Match Message Against a timestamp RegEx

Graylog Central (peer support)
1

I am a beginner and getting acquainted with GrayLog features.
I have an incoming stream of messages in format that starts with “[2021-05-12T13:01:11.123]”, I can match this sequence with expression: ([0-9-T.:]+). I want to replace the timestamp in GrayLog with this matched string. I am creating a rule in a pipeline for this stream.

rule "replace timestamp"
when
    true
then
    let result = regex("([0-9-T.:]+)", $message);
    let new_date = parse_date(result, "yyyy-MM-dd'T'HH:mm:ss","IST");
    set_field("timestamp", new_date);
end

It throws errors due to the regex expression when applying and saving.

2

Your pipeline rule have some problems:

  1. You use wrong $message definition, try use to_string($message.message)
  2. You need to use index or name or group to point to regex result.
  1. Your format in parse_date function missing milliseconds
    Functions — Graylog 4.1.0 documentation

So try this one:

rule "replace timestamp"
when
    true
then
    let result = regex("([0-9-T.:]+)", to_string($message.message));
    let new_date = parse_date(to_string(result["0"]), "yyyy-MM-dd'T'HH:mm:ss.SSS","IST");
    set_field("timestamp", new_date);
end
1 Like
3

Thanks a lot for such a comprehensive answer, that too with exact corrections. Looks like I am still not used to reading documentation properly yet.
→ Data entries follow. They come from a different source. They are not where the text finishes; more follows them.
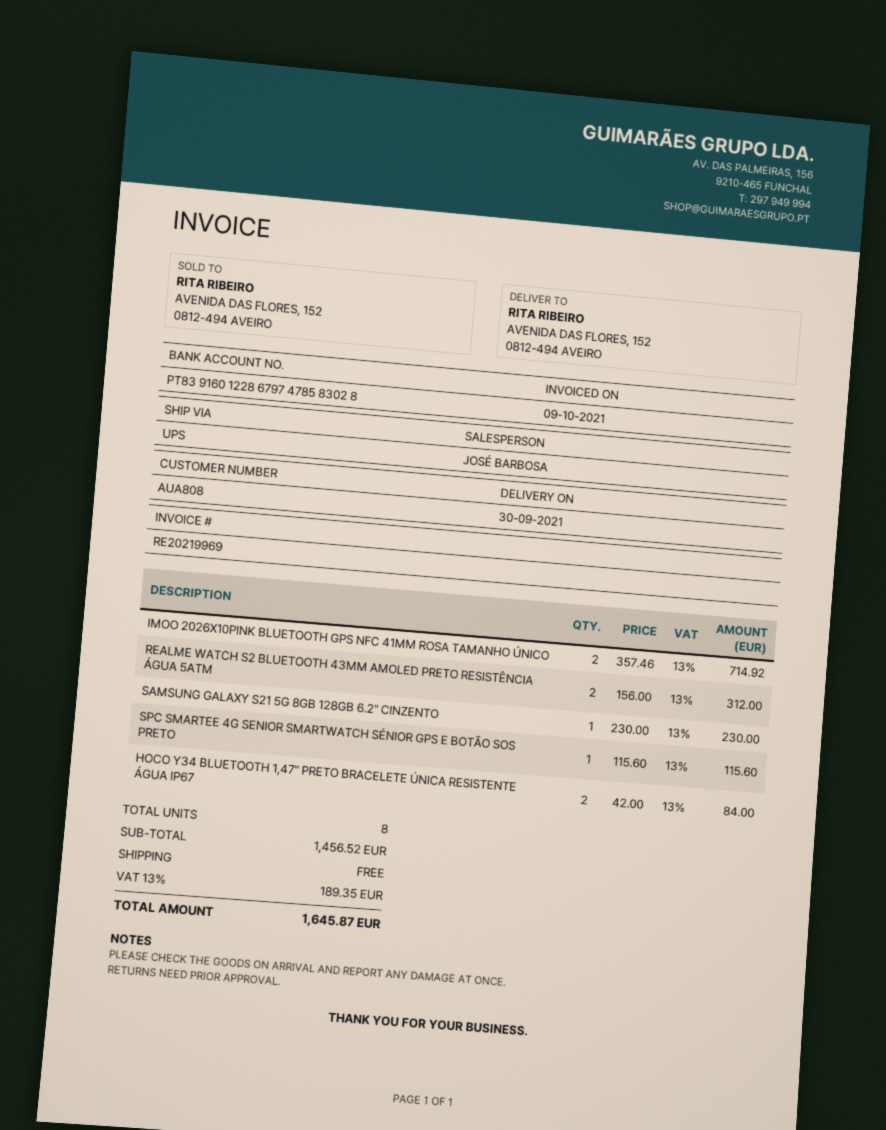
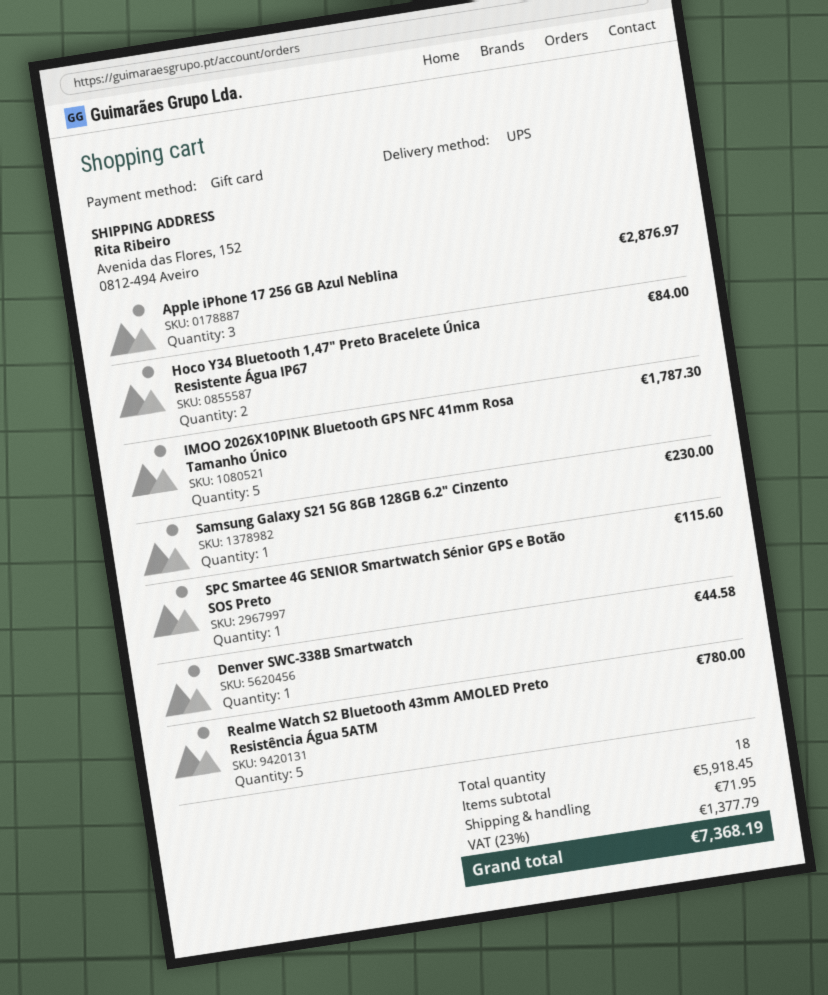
IMOO 2026X10PINK BLUETOOTH GPS NFC 41MM ROSA TAMANHO ÚNICO: 2 for 714.92 -> 5 for 1787.30
REALME WATCH S2 BLUETOOTH 43MM AMOLED PRETO RESISTÊNCIA ÁGUA 5ATM: 2 for 312.00 -> 5 for 780.00
Apple iPhone 17 256 GB Azul Neblina: none -> 3 for 2876.97
Denver SWC-338B Smartwatch: none -> 1 for 44.58
total quantity: 8 -> 18
subtotal: 1456.52 -> 5918.45
shipping: 0.00 -> 71.95
tax: 13% = 189.35 -> 23% = 1377.79
total: 1645.87 -> 7368.19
Also, I had to convert result["0"] to to_string(result["0"]), in case someone stumbles upon this question in future.

4

Hi @abigdumbNerd
thanks for correction, I’ve fixed from my memory. I’ve updated fixed pipeline to be functional.

1 Like
5

This topic was automatically closed 14 days after the last reply. New replies are no longer allowed.